Origen e historia
La devoción a San José en Malta tiene raíces profundas que se remontan al siglo XVI, cuando la Orden de San Juan introdujo su culto en la isla. La festividad fue establecida oficialmente por el papa Sixto IV en 1479, pero en Malta ganó prominencia tras la construcción de la iglesia dedicada a San José en Rabat en el siglo XVII. Los caballeros hospitalarios promovieron su veneración como protector de la familia y los artesanos.
La fecha del 19 de marzo fue elegida para coincidir con el equinoccio de primavera, simbolizando renovación y esperanza. En el siglo XIX, con el auge del movimiento obrero, San José fue proclamado patrón de los trabajadores, lo que reforzó su importancia en una sociedad maltesa predominantemente católica y agrícola.
La festividad se consolidó como día festivo nacional en Malta durante el período de autonomía religiosa bajo el dominio británico, reflejando la fuerte identidad católica del país. Hoy es una de las celebraciones religiosas más antiguas y arraigadas del calendario maltés.
Costumbres y tradiciones
Las celebraciones comienzan con misas solemnes en las iglesias dedicadas a San José, especialmente en la iglesia parroquial de Rabat y en la capilla de San José en La Valeta.
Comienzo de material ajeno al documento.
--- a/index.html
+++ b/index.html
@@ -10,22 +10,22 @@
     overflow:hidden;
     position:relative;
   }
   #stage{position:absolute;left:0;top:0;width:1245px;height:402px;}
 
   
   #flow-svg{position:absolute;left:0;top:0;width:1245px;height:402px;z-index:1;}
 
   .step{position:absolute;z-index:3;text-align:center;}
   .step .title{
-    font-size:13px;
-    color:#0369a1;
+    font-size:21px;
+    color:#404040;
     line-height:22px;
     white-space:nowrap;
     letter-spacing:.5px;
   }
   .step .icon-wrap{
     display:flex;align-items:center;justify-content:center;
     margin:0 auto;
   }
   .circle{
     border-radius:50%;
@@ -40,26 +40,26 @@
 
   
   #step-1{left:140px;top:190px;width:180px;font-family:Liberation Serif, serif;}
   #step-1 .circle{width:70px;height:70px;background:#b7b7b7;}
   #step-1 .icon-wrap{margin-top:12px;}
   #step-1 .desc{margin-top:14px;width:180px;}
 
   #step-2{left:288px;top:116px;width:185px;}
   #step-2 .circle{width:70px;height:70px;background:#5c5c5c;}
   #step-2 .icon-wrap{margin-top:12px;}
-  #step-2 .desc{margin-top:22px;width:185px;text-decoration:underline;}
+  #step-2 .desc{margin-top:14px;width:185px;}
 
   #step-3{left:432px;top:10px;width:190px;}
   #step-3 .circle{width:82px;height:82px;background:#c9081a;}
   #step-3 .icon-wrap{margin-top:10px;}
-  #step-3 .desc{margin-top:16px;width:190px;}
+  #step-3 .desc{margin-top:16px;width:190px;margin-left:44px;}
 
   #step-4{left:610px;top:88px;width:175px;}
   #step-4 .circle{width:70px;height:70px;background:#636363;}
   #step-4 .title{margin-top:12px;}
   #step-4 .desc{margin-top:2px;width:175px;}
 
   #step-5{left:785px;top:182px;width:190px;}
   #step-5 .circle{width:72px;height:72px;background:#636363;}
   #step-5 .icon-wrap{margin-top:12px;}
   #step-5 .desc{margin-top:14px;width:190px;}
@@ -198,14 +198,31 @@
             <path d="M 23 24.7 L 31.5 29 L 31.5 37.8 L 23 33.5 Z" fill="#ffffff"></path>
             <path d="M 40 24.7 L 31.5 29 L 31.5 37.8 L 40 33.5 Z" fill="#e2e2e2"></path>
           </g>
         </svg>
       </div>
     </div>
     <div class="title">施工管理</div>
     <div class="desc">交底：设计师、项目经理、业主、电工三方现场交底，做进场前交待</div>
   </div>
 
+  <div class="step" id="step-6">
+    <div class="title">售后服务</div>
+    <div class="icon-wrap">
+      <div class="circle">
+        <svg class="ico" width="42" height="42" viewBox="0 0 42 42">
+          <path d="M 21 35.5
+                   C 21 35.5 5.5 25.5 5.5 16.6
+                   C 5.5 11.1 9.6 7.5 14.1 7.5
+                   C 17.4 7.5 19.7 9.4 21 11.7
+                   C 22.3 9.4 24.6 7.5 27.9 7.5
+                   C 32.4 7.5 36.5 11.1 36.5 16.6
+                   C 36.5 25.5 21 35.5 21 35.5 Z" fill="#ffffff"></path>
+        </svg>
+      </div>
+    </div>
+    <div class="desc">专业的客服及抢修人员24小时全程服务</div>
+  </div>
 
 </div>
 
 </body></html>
Los fieles llevan ofrendas de pan y aceite de oliva, que son bendecidos y distribuidos entre los necesitados, un gesto que simboliza la caridad del santo.
Las procesiones recorren las calles engalanadas con banderas y estandartes, acompañadas de bandas de música que tocan marchas tradicionales. La noche anterior se lanzan fuegos artificiales, conocidos como 'petards', que iluminan el cielo maltés. Las familias preparan platos típicos como 'sfilatini' (panecillos rellenos) y 'pastizzi', mientras que los dulces de almendra y miel son populares.
En algunas localidades, se realizan representaciones teatrales de la Sagrada Familia, y los niños participan en concursos de dibujo sobre la figura de San José. Aunque es un día laborable, muchos malteses asisten a misa y disfrutan de comidas especiales en familia, manteniendo viva una tradición que combina fe, cultura y comunidad.
Por qué se celebra
La Fiesta de San José es una celebración que honra al padre terrenal de Jesús, considerado modelo de obediencia, trabajo y paternidad responsable. Para los malteses, San José es el intercesor de los trabajadores y las familias, y su festividad refuerza los valores de solidaridad y fe en una sociedad con fuerte herencia católica.
El día no solo conmemora la figura bíblica, sino que también sirve como recordatorio de la importancia del trabajo digno y la protección de los más vulnerables. En Malta, donde la familia y la religión son pilares sociales, esta festividad une a las comunidades en torno a la tradición y la espiritualidad, siendo una expresión de identidad nacional y devoción popular.